Getting started with Neural Networks

Published in

ACM VIT

4 min readAug 23, 2022

What is a Neural Network?

Simply put, Neural Networks are nothing but mathematical functions that helps in obtaining the desired output from a given set of inputs. The structure of a neural network is extremely similar to that of biological neurons.

The basic working of neural networks is to find the output using weights, biases, and activation functions in each layer. Since the result largely depends upon the weights and biases, the neural network is trained to find the minimum weights and biases.

Each iteration has two parts:

A feed-forward, where we find out how well we are doing with respect to the training of the network. Then, we calculate the loss function which helps optimize the weights and biases.
Second, we use backpropagation to update the weights and biases to propagate the error backward.

This is achieved by applying gradient descent algorithms, i.e., the derivative of the loss function concerning weights and biases.

To work with the images, we use a Convolutional Neural Network (CNN), as it is state-of-the-art in object recognition and detection. Moreover, CNNs have been shown to generalize tasks, such as scene classification, using transfer learning and words, represented with an embedding model.

A neural network has the following components:

Input layer: x
n number of hidden layers.
Output layer: y
Weights and biases for all layers
Activation functions for each layer; can vary from layer to layer

Considering a two-layer Neural Network with one hidden layer, the output will be:

y = a ( w2a ( w1x + b1 ) b2

Where a is the activation function, w1 is the weight of layer 1, w2 is the weight of layer 2, b1 is the basis of layer 1, and b2 is the basis of layer 2.

The output y largely depends on the weights and biases. Hence we need to find a minimum W and B. This process of finding the minimum weights and basis is called training the neural network.

Therefore, each iteration has two steps:

A feedforward, calculating the output y ( also known as the cost function in case of hidden layers)
A backpropagation, which helps update the weight and biases

What happens in feedforward?

Taking the above 2-layer network, the output is:

y = a ( w2a ( w1x + b1 ) b2 )

Now, we need to calculate our performance with respect to the training example. Hence, the loss function comes into play.

Loss Function:

Many loss functions are available, like the sum of squares and logarithmic.
The formula that represents it:

J ( w , b ) = ( L ( y , yk ) / m
J ( w , b ) = — ( yk log ( y ) + ( 1 — yk ) log ( 1 — y ) ) / m

Here, J is the loss function.
The weights and biases themselves are not necessarily always optimized.

Backpropagation:

We need to update our weights and biases to propagate our calculated error. To achieve this, we need to know the derivative of the loss function concerning weights and biases.

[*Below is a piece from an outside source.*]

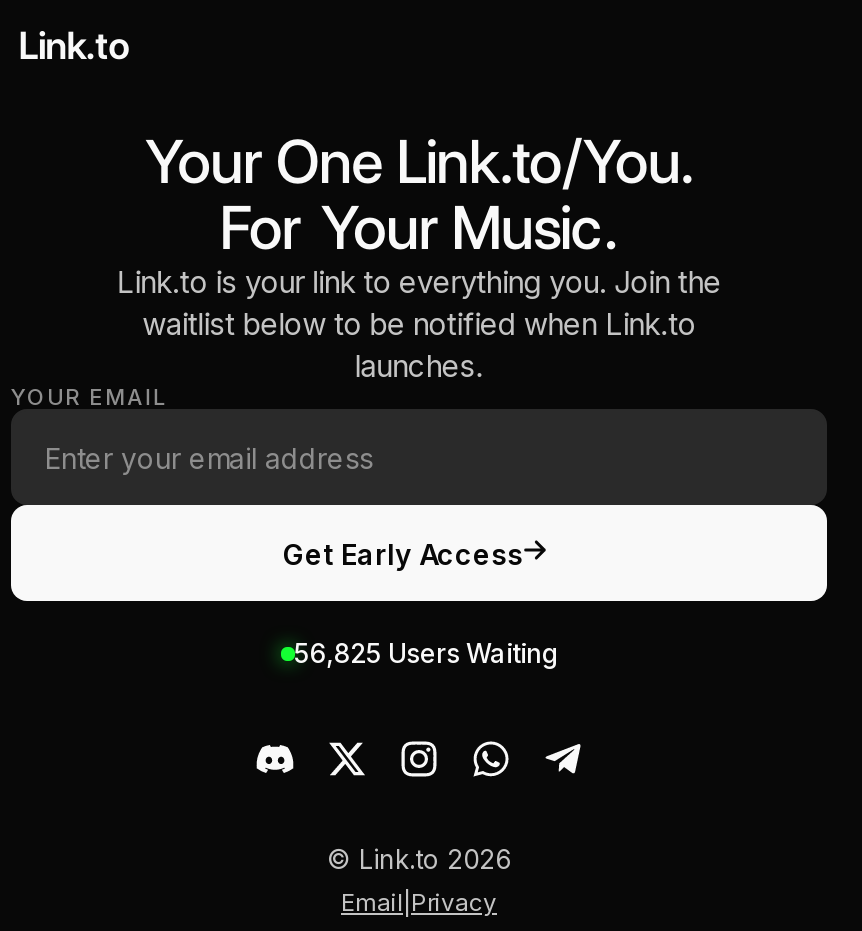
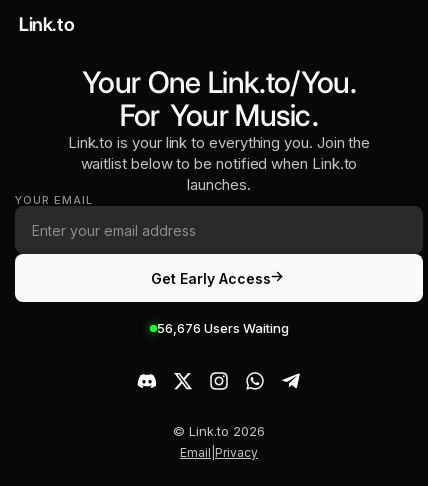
- 56,825 Users Waiting
+ 56,676 Users Waiting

Once we calculate the derivative, we perform gradient descent, i.e., increasing or decreasing the weights and biases.

The above two steps are repeated until the error is minimized or we reach the maximum number of iterations.

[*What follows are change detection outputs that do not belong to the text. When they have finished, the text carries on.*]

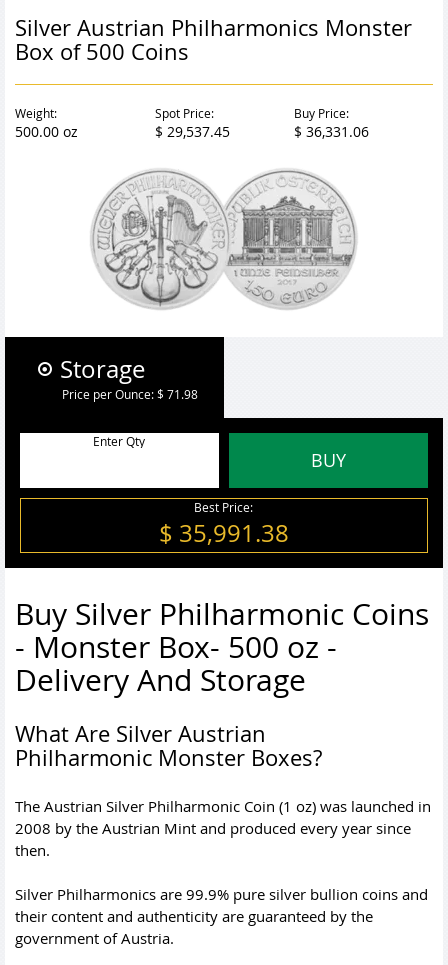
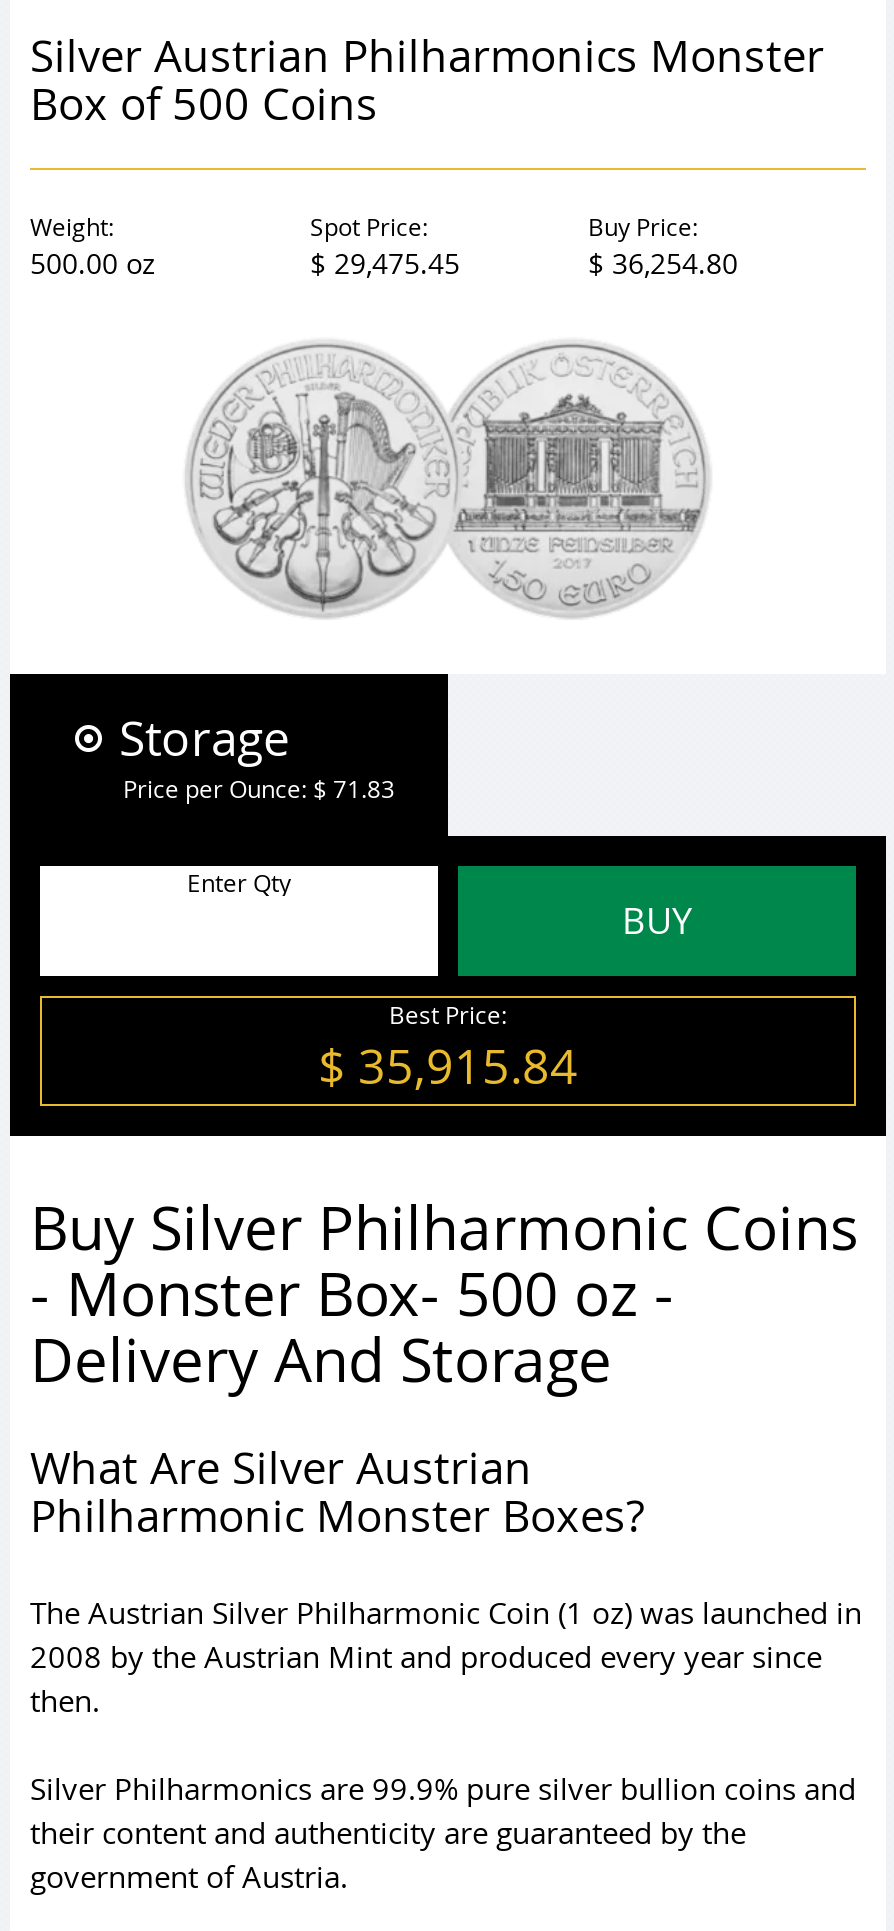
- $ 29,537.45
+ $ 29,475.45

- $ 36,331.06
+ $ 36,254.80

- Price per Ounce: $ 71.98
+ Price per Ounce: $ 71.83

- $ 35,991.38
+ $ 35,915.84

There are different types of neural networks, like fully connected neural networks, convolutional neural networks, recurrent neural networks, etc.

Fully connected neural networks are the simplest form of neural networks. In this type of neural network, each node in the input layer is connected to every node in the output layer.

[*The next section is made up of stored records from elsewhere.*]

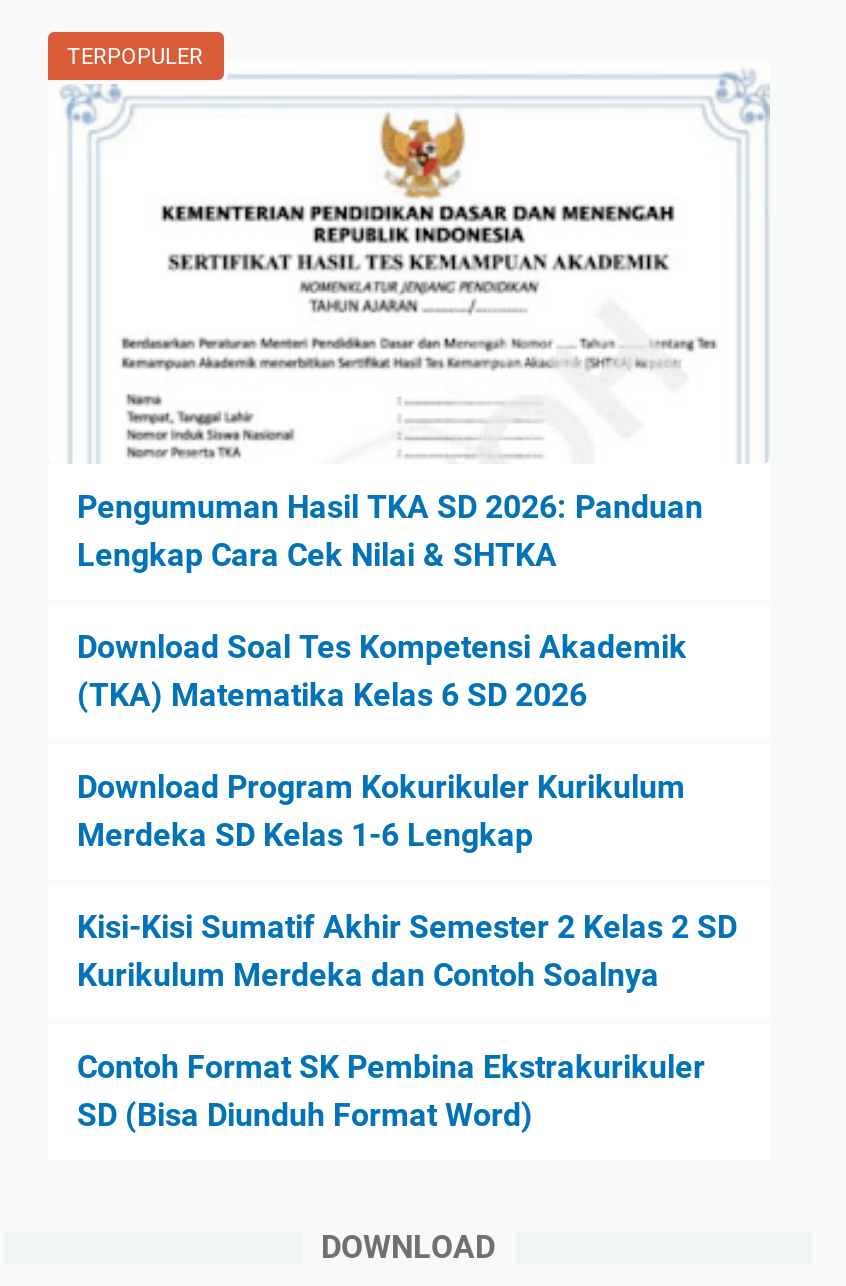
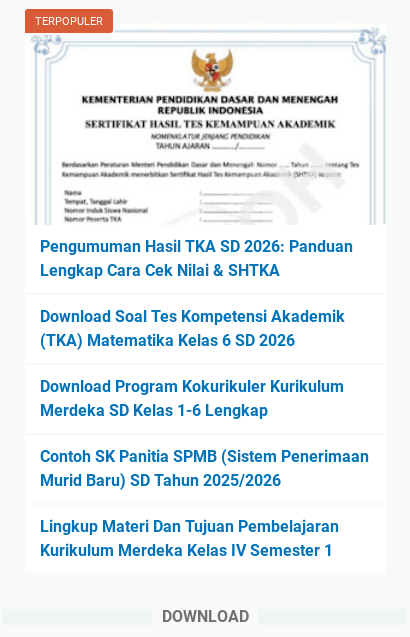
- Kisi-Kisi Sumatif Akhir Semester 2 Kelas 2 SD
- Kurikulum Merdeka dan Contoh Soalnya
+ Contoh SK Panitia SPMB (Sistem Penerimaan
+ Murid Baru) SD Tahun 2025/2026

- Contoh Format SK Pembina Ekstrakurikuler
- SD (Bisa Diunduh Format Word)
+ Lingkup Materi Dan Tujuan Pembelajaran
+ Kurikulum Merdeka Kelas IV Semester 1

Convolutional neural networks are similar to fully connected neural networks, but with a few additional features. In a convolutional neural network, the nodes in the input layer are connected to a small number of nodes in the output layer.

This makes the convolutional neural network more efficient and faster.

Recurrent neural networks are similar to fully connected neural networks, but with a few additional features. In a recurrent neural network, the nodes in the input layer are connected to a small number of nodes in the output layer. This makes the recurrent neural network more efficient and faster.

There are different types of activation functions, like sigmoid, tanh, ReLU, etc.

Sigmoid: The sigmoid function is a non-linear function that maps the input to the output. The output of the sigmoid function is between 0 and 1.

Tanh: The tanh function is a non-linear function that maps the input to the output. The output of the tanh function is between -1 and 1.

ReLU: The ReLU function is a non-linear function that maps the input to the output. The output of the ReLU function is between 0 and 1.

In Conclusion

Neural networks are a type of machine learning algorithm that is used to model complex patterns in data. Neural networks are similar to other machine learning algorithms, but they are composed of a large number of interconnected processing nodes, or neurons, that can learn to recognize patterns of input data.

Neural networks are trained using a variety of different techniques, including backpropagation, which adjusts the weights of the connections between the nodes based on the error in the output of the network.

Neural networks have been used to model a wide variety of complex patterns in data, including facial recognition, speech recognition, and machine translation. Neural networks are a powerful tool for machine learning, but they are also complex algorithms.

If you are just getting started with machine learning, you may want to start with a simpler algorithm such as logistic regression or support vector machines.